Description of the task | All lines from the one containing "Download the date" down to the one containing "- What is the", both ends included, are to be given again exactly; omit the rest of the listing below.

Extracted records |

--------

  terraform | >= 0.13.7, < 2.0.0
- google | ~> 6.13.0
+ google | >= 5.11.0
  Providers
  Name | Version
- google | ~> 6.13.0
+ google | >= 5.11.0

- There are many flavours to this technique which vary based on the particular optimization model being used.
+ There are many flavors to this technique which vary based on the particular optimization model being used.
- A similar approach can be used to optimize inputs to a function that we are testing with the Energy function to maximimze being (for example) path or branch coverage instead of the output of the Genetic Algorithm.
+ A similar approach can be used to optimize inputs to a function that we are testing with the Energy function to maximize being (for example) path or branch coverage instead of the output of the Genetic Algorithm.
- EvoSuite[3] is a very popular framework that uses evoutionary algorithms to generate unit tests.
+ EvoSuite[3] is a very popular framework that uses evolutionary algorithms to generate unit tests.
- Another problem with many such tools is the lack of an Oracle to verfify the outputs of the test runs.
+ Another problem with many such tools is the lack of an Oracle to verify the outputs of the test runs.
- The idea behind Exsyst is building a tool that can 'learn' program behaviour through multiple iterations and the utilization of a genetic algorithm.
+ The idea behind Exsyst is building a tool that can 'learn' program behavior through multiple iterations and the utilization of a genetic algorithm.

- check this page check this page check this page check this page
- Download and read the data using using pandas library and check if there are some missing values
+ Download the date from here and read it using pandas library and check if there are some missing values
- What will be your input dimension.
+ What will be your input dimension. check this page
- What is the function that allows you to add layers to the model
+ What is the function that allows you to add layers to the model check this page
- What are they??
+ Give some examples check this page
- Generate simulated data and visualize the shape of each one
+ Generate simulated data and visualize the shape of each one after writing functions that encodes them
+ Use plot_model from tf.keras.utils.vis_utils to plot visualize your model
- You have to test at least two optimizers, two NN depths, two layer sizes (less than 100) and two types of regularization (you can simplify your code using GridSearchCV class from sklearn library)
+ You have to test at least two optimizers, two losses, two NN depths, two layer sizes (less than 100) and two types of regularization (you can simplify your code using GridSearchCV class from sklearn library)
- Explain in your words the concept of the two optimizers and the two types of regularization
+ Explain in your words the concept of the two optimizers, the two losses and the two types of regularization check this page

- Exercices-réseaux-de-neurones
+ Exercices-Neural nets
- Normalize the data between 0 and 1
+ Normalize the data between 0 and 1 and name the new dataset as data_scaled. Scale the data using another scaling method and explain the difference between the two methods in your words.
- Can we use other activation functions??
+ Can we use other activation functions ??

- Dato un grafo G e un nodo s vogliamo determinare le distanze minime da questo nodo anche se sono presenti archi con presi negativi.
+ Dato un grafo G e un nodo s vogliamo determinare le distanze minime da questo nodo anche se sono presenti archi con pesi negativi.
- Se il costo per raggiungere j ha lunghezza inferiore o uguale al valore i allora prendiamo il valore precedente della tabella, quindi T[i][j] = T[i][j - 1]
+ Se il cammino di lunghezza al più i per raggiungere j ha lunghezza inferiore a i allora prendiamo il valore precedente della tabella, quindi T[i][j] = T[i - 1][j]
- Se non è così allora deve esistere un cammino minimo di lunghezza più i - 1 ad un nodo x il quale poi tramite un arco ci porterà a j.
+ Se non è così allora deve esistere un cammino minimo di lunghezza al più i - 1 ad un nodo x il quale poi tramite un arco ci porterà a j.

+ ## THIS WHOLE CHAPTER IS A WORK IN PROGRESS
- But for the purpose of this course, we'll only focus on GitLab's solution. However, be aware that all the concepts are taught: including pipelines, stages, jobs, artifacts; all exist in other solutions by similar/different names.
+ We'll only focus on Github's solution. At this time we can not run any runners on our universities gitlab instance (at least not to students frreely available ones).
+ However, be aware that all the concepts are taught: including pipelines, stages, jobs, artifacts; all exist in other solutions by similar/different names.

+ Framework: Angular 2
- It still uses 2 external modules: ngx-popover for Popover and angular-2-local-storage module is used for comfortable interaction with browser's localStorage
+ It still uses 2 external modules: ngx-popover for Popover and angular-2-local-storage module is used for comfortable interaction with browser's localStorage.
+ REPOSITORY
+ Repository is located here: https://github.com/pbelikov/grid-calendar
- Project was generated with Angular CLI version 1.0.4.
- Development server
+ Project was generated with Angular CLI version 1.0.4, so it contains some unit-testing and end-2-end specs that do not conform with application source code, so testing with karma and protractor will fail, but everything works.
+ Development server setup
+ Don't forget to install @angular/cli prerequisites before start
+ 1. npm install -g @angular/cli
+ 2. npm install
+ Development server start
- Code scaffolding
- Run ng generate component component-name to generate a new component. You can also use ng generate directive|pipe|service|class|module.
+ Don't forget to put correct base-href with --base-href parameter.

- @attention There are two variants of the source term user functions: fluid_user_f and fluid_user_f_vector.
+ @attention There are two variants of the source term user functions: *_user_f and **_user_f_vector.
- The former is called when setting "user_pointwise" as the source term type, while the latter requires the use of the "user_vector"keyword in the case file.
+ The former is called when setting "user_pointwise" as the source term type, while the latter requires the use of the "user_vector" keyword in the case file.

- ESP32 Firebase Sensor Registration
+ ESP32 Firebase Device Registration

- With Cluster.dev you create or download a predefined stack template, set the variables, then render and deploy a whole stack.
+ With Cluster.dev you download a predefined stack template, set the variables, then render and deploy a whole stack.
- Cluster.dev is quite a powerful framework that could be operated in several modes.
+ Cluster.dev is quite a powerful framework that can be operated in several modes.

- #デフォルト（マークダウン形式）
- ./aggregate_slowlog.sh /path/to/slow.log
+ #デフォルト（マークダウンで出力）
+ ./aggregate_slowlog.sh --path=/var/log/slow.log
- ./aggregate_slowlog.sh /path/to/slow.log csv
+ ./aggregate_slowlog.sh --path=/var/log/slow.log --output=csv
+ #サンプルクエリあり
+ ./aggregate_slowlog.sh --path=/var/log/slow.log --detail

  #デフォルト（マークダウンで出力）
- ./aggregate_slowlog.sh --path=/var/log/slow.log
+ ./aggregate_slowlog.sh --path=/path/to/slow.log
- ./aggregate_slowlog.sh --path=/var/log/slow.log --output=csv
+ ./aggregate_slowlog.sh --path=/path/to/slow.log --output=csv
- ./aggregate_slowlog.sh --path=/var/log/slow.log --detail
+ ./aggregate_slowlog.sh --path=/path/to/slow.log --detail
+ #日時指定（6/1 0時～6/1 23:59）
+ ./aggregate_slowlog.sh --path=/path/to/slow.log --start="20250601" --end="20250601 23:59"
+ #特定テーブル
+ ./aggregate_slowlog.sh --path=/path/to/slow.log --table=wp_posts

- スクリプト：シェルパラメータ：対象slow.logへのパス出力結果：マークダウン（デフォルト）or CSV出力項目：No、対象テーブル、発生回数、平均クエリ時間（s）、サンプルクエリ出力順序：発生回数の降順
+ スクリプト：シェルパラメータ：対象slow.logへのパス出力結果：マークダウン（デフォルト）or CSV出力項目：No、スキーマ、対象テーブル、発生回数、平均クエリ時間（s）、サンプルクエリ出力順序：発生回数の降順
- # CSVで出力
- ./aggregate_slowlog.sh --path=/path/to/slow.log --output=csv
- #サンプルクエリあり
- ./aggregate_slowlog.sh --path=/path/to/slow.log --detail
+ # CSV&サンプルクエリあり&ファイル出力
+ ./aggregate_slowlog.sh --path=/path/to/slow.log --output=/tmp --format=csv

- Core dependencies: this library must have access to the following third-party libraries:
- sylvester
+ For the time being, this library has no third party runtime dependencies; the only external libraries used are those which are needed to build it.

--------

Reply |
+ Download the date from here and read it using pandas library and check if there are some missing values
- What will be your input dimension.
+ What will be your input dimension. check this page
- What is the function that allows you to add layers to the model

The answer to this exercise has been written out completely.